What it really means, if tech research company Gartner is to be understood, is that autonomous cars — which it believes are much closer to reality than we think — will be the first truly pervasive robots capable of autonomously sensing, interpreting, deciding, acting and communicating that most of us will experience in our lifetimes.
Indeed, Gartner predicts that by 2025, vehicle-to-vehicle and vehicle-to-infrastructure communication will be available in approximately 30 per cent of passenger vehicles in use in mature markets, which will increase the reliability and accelerate the rollout of autonomous vehicles. By 2030, autonomous-driving-capable vehicles will represent approximately 25 per cent of the passenger vehicle population in use in mature markets.
As this self-awareness matures into the next decade, vehicles will become progressively smarter and autonomous, leading to the most fundamental change in transportation, mobility and society. “At the core of this change is not just the accumulation of hardware, software and data communication technologies,” said Thilo Koslowski, vice president and distinguished analyst at Gartner.
While plenty has been written on the impact of autonomous motoring, Gartner reckons that the real impact of self-driving vehicles is the disruption of our existing personal and societal beliefs and the reorganisation of established business assumptions in many industries.
At the same time, it says self-driving vehicles will enable radically new digital business opportunities, such as personal delivery services that utilise a consumer’s driverless vehicle to transport packages between two businesses.
“The benefits of self-driving vehicles for individuals and the automotive industry are significant, and range from accident avoidance, to optimised energy and traffic utilisation, to improved emission compliance,” says Koslowski. “It is critical to note that all of these benefits can be realised at meaningful levels even only with the realisation of the first stage of sophistication for self-driving vehicles: automated vehicles.
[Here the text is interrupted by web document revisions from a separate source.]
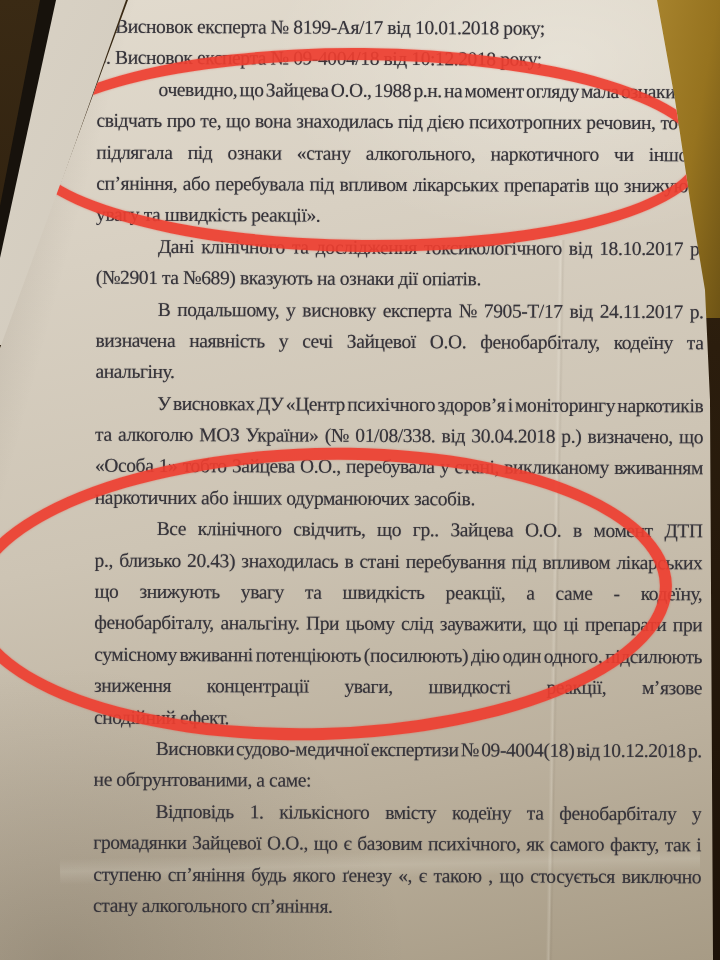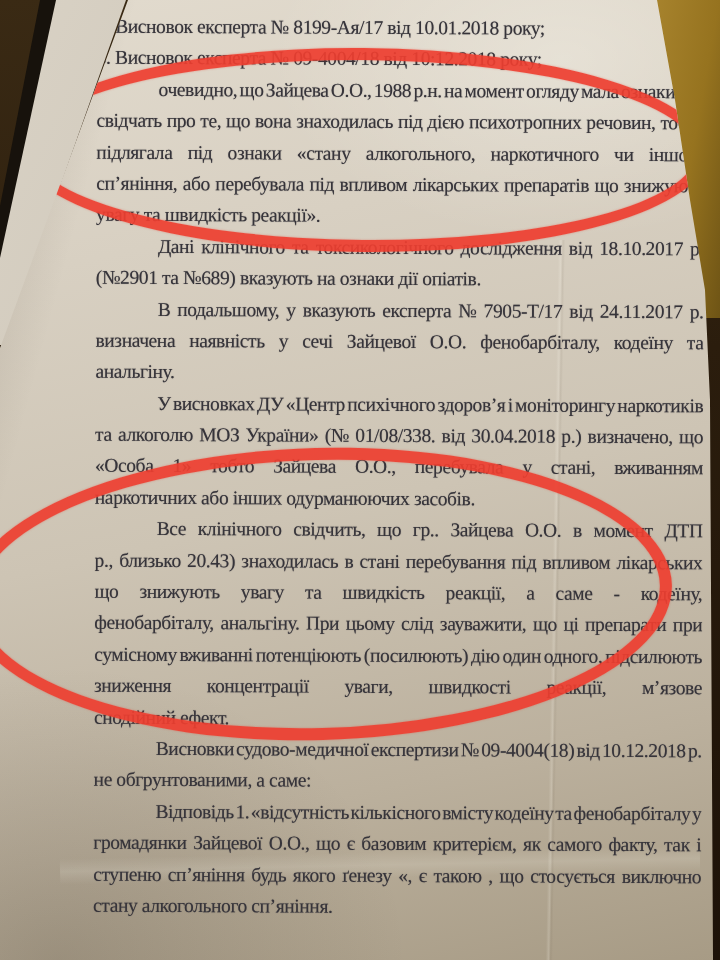"токсикологічного" span { order: before "дослідження" -> after "дослідження" }
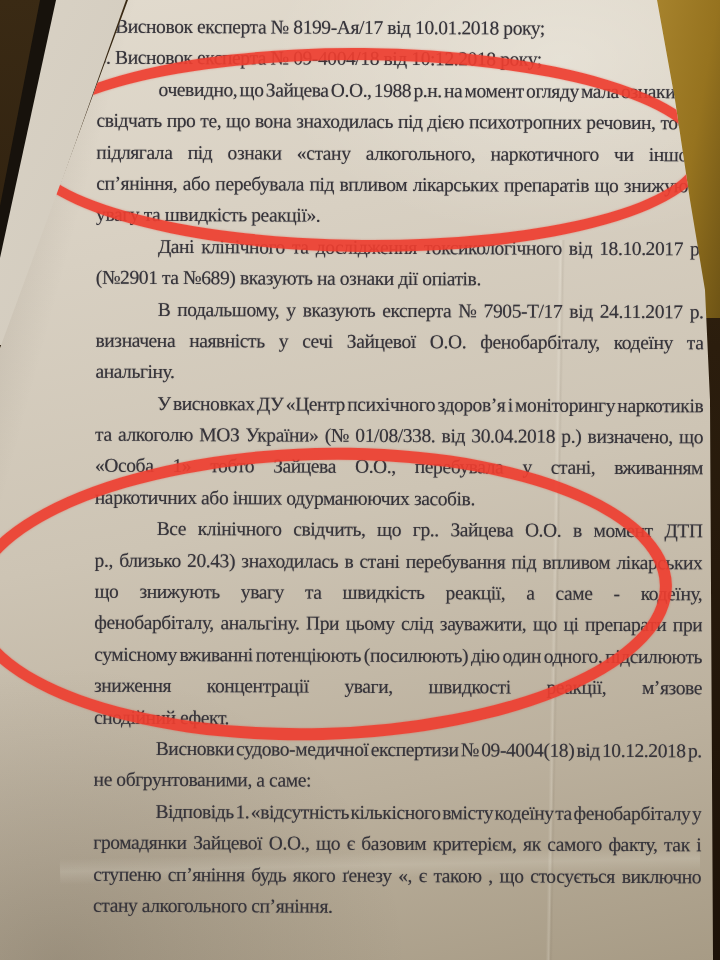"вказують" span { text: вказують -> висновку }
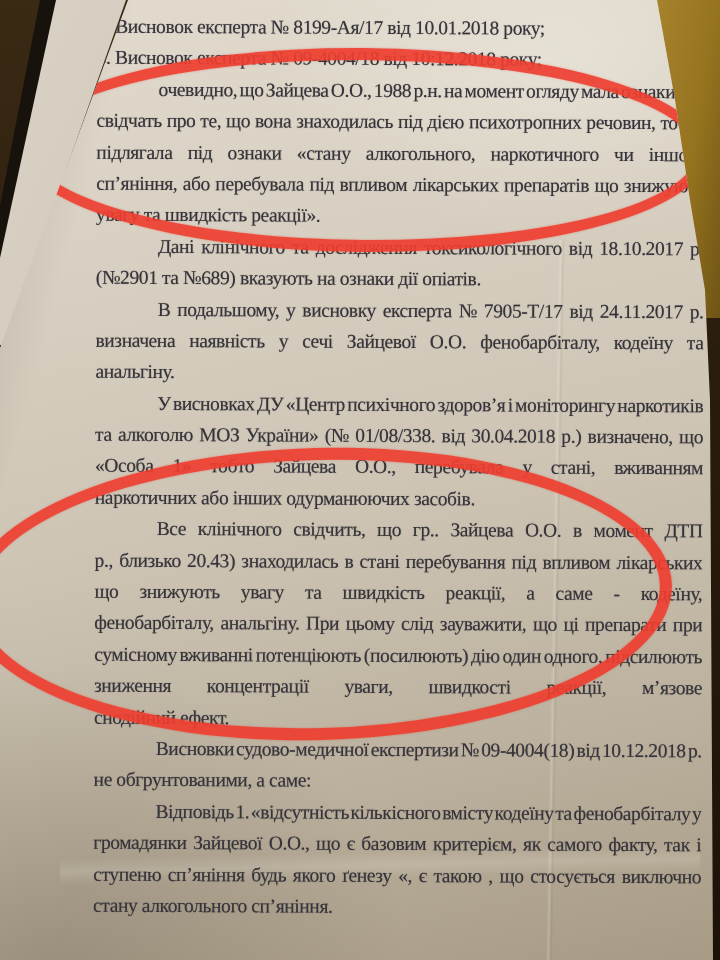"викликаному" span { html: none -> <span>викликаному</span> }
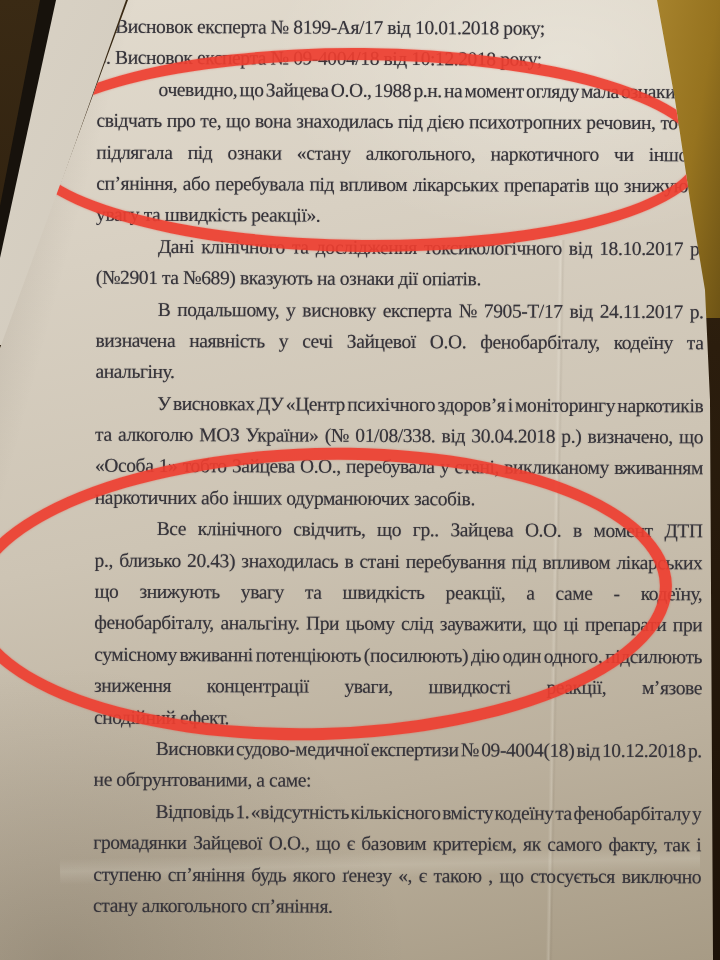"«відсутність" span { html: <span>«відсутність</span> -> none }
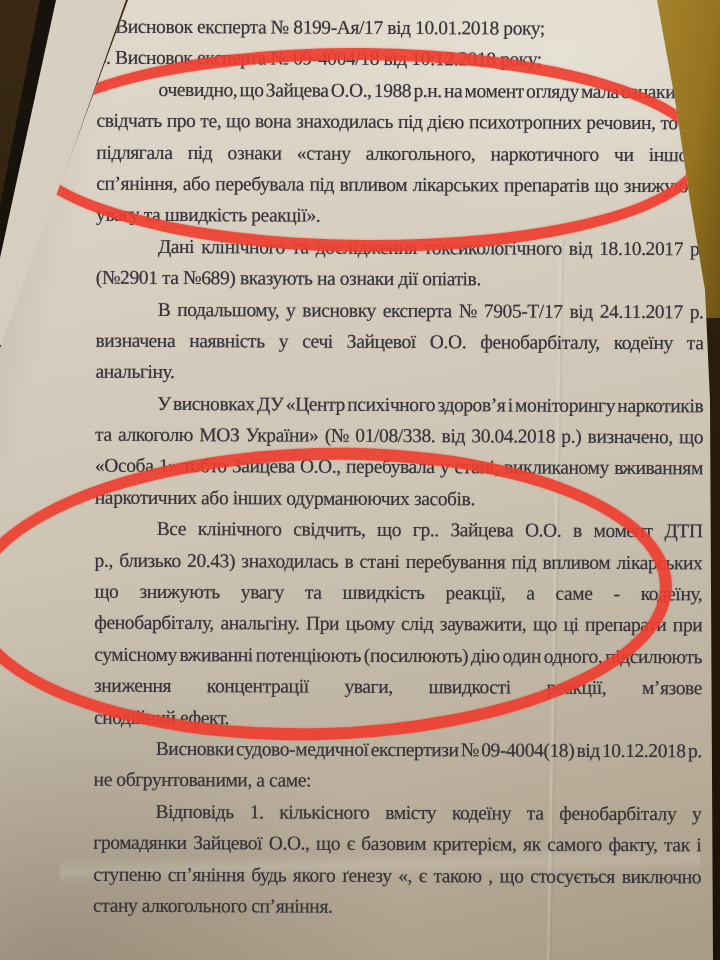"критерієм," span { text: критерієм -> психічного }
However, only autonomous and driverless vehicles are capable of achieving the fundamental disruption at the societal and business levels that will permanently impact our beliefs and replace existing business assumptions with new ones.”
According to a June 2014 Gartner survey of over 6 000 consumers, nearly two-fifths of US and German vehicle owners are interested in purchasing a fully or partially autonomous vehicle the next time they shop for a vehicle. Equally, as many vehicles owners would even consider giving up traditional vehicle ownership for having on-demand access to getting an autonomous vehicle whenever they need one.
Autonomous and driverless vehicles still have many obstacles to overcome before they meet all consumer, industry and legal requirements, but despite such challenges, the societal benefits from autonomous vehicles could outweigh potential disadvantages and concerns. Furthermore, the potential of fundamental business disruptions from autonomous and driverless vehicles will motivate industry leaders and newcomers to expand research and development activities, and to dramatically advance the progress of the technologies over the next two decades.
“The evolution of the self-driving vehicle from automated to autonomous vehicles is already underway, and significant investments are being made by individual companies and the entire automotive industry to accelerate the pace of innovation and do actual prototyping on public roads,” says Koslowski. “We predict that by 2016, three companies will have announced concrete plans for upcoming automobile launches that will offer autonomous vehicle technology.”